Purpose: To compare prevalence/incidence of adjacent segment disease requiring surgical intervention between Autograft Without Plating (AWOP) and Allograft With Plating (one-level, ALP1; two-level, ALP2).
Study Design/Setting: Retrospective study of anterior cervical discectomy and fusions (ACDF) from 1996-2006 with follow-up through 2010.
Patient Sample: Consecutive series of 611 patients (275 males, 336 females) and 627 ACDF procedures using AWOP (n=179, 73 males, 98 females, mean age 48.7 years) or ALP techniques (nALP1=250, 122 males, 128 females, 49.6 years), nALP2=198 (80 males, 118 females, 53.5 years) with maximum 13 year follow-up (AWOP range 8-13 years, mean = 10.83 years, ALP1 range 3-13 years, mean = 6.05, ALP2 range 3-13 years, mean = 6.17).
Outcome Measures: Differences in prevalence, segments at risk, and mean annual incidence of adjacent segment disease requiring surgical intervention in previous ACDF patients were measured, while Kaplan-Meier survivorship analysis predicted time course to a second surgery (α< 0.05).
Methods: Retrospective analysis of one surgeon at our home institution from 1996-2006 of ASD requiring surgical intervention, defined as myelopathy or radiculopathy failing conservative therapy and leading to a second ACDF adjacent to the original fusion. Chi-squared and independent t-tests detected differences in prevalence, segments at risk, and mean annual incidence. Kaplan-Meier survivorship analysis predicted time course to a second surgery.

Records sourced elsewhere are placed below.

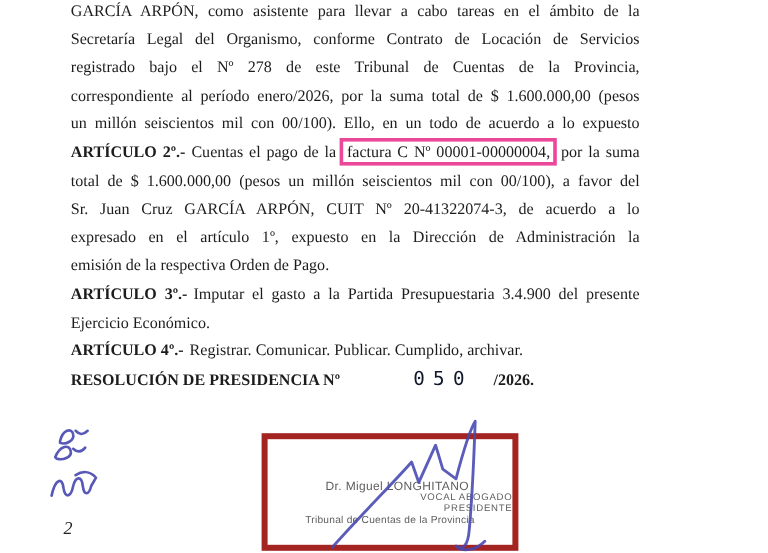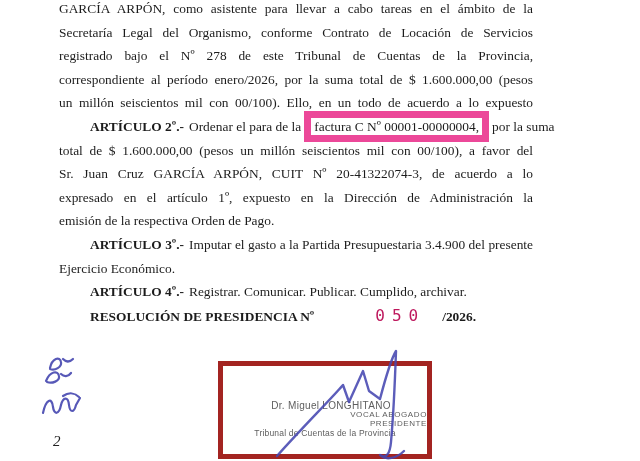"ARTÍCULO 2º.-" .lbl { margin-left: 31px -> none }
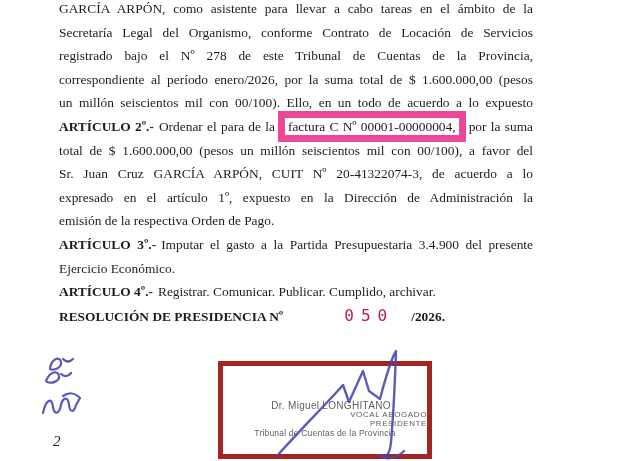"Ordenar el para de la" span { text: Ordenar el para -> Cuentas el pago }
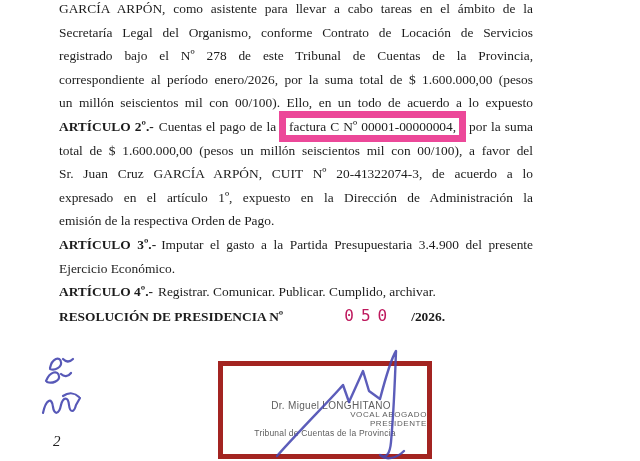"factura C Nº 00001-00000004," .hl { border: 7px solid #ec4899 -> 3px solid #ec4899 }
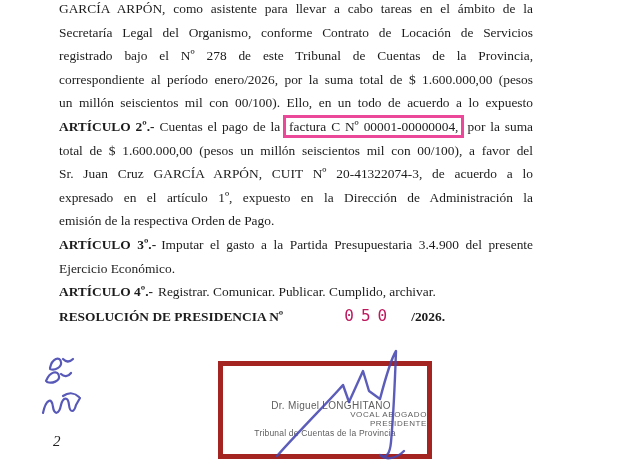"050" .stamp-num { color: #be185d -> #0f172a }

Results: Prevalence was found in 14.5% (89 cases/611 patients) over 13 years. Further surgery occurred in 22.3% of cases after AWOP, significantly more than ALP1/ALP2 (10.4%/11.6%, p< .005). Mean annual incidence was 1.6% for AWOP, significantly higher than ALP1/ALP2 (0.74%/0.68%, p< .05). Cumulative survival was 73.5% for AWOP, significantly lower than ALP1 only (88.4%, p< .03). Original fusions involving C5-6 were at most risk (p< .05).
Conclusions: ALP1/ALP2 required about half the additional ACDFs compared to AWOP over 13 years. Annual incidence was nearly double for AWOP versus ALP procedures. The C5-6 level was at greatest risk, involving superior/inferior segments comparably.